Metreweli accused Russian President Vladimir Putin of “dragging his feet” in negotiations and conducting warfare in the “gray zone,” the space between peace and full-scale war.
She described acts of sabotage, state-backed arson, propaganda, and cyber warfare designed to “identify and exploit fractures within our societies.” These remarks align with reports across Europe and the United States of increased espionage and sabotage attempts targeting critical infrastructure by hostile actors.
Unlike some of her predecessors, Metreweli chose not to explicitly warn of the Chinese threat, despite earlier reports of systematic Chinese use of British research for military purposes.

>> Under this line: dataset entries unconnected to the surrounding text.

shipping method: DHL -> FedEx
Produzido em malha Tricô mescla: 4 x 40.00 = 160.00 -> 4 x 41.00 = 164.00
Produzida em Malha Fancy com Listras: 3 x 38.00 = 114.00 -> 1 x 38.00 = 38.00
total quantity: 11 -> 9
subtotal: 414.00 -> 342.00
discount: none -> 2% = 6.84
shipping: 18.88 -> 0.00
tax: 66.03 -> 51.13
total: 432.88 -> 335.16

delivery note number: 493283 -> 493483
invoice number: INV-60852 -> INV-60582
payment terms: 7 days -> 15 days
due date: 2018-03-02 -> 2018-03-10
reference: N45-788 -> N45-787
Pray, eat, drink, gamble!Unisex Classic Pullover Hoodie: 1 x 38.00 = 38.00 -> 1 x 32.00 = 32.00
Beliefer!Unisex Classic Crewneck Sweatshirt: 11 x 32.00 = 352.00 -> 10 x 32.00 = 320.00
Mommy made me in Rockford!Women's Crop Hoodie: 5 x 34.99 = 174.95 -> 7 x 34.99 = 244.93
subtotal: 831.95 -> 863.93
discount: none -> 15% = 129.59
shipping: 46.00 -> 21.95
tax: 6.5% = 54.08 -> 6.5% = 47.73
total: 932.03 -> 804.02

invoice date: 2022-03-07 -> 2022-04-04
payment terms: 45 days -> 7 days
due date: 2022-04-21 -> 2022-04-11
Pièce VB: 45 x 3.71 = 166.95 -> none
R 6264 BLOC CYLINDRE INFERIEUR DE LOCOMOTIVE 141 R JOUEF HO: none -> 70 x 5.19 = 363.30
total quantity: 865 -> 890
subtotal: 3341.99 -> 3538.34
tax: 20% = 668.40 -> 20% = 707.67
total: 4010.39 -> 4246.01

One of the most striking points in her speech concerned the influence of technology tycoons.
Metreweli referred, both implicitly and directly, to the dynamics surrounding Elon Musk, the owner of X, formerly Twitter, as a clear example of her thesis.
In two thousand twenty-four, Musk was regarded as the most influential unelected individual in the world, with direct access to President Donald Trump.
The relationship between the two, once close, has deteriorated in recent months, with Trump threatening government contracts held by SpaceX and Tesla, while Musk claimed Trump would not have won the presidency without his support.
This collision between capital, government, and technology illustrates Metreweli’s central argument: power is shifting from states to corporations, rendering the international arena increasingly unstable.
A prominent example can be seen in recent reports of tensions between the European Union and the Trump administration amid European investigations into major American technology companies.